--- WHAT YOU SHOULD DO ---
Reproduce every line in the material below that holds "original".

--- INPUT DATA ---
━━━━━━━━━━━━━━━━━━━━

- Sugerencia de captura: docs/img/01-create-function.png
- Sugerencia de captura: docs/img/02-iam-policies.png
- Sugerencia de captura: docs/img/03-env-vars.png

━━━━━━━━━━━━━━━━━━━━

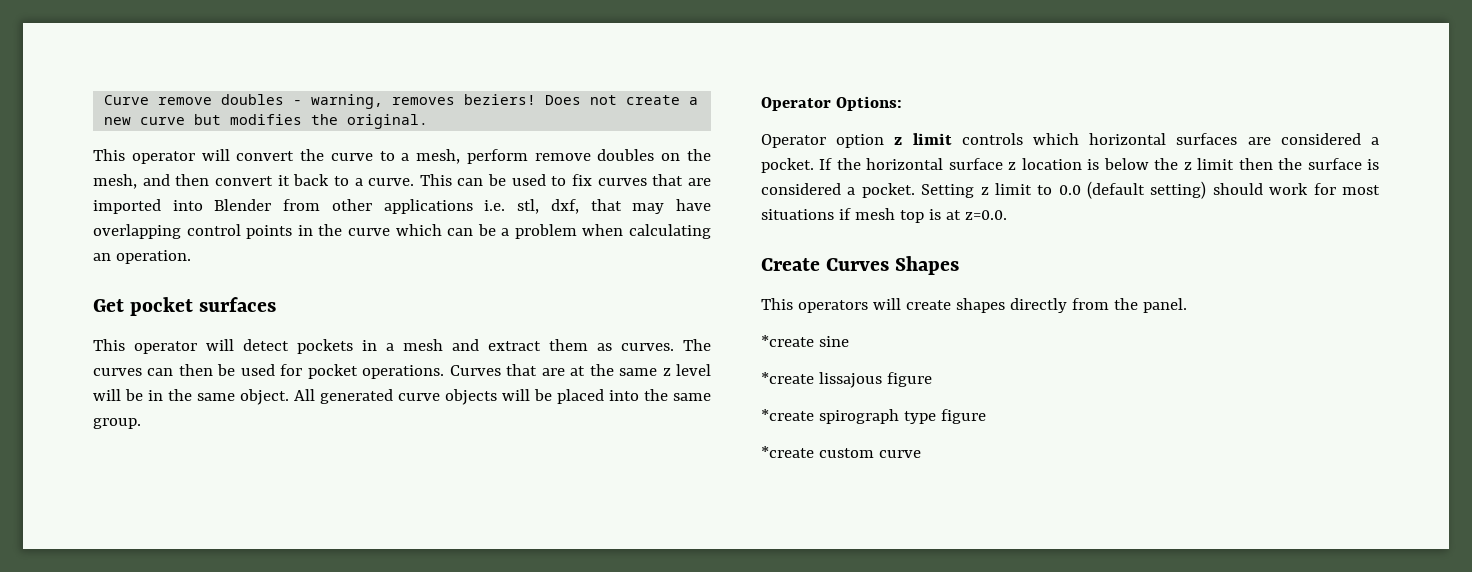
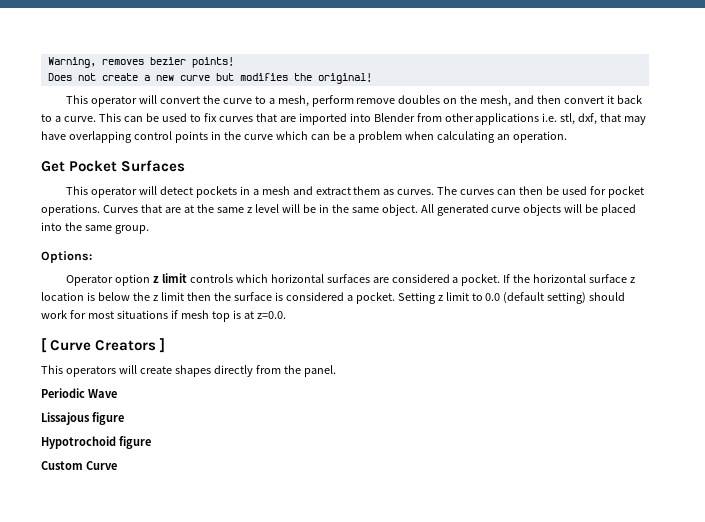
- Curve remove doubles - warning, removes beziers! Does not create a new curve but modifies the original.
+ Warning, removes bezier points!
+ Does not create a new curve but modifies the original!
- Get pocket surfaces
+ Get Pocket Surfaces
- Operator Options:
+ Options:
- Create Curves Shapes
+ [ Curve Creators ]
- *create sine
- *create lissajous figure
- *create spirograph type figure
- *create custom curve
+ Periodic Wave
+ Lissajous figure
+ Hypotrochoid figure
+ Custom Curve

━━━━━━━━━━━━━━━━━━━━

--- EXERCISE RESULT ---
- Curve remove doubles - warning, removes beziers! Does not create a new curve but modifies the original.
+ Does not create a new curve but modifies the original!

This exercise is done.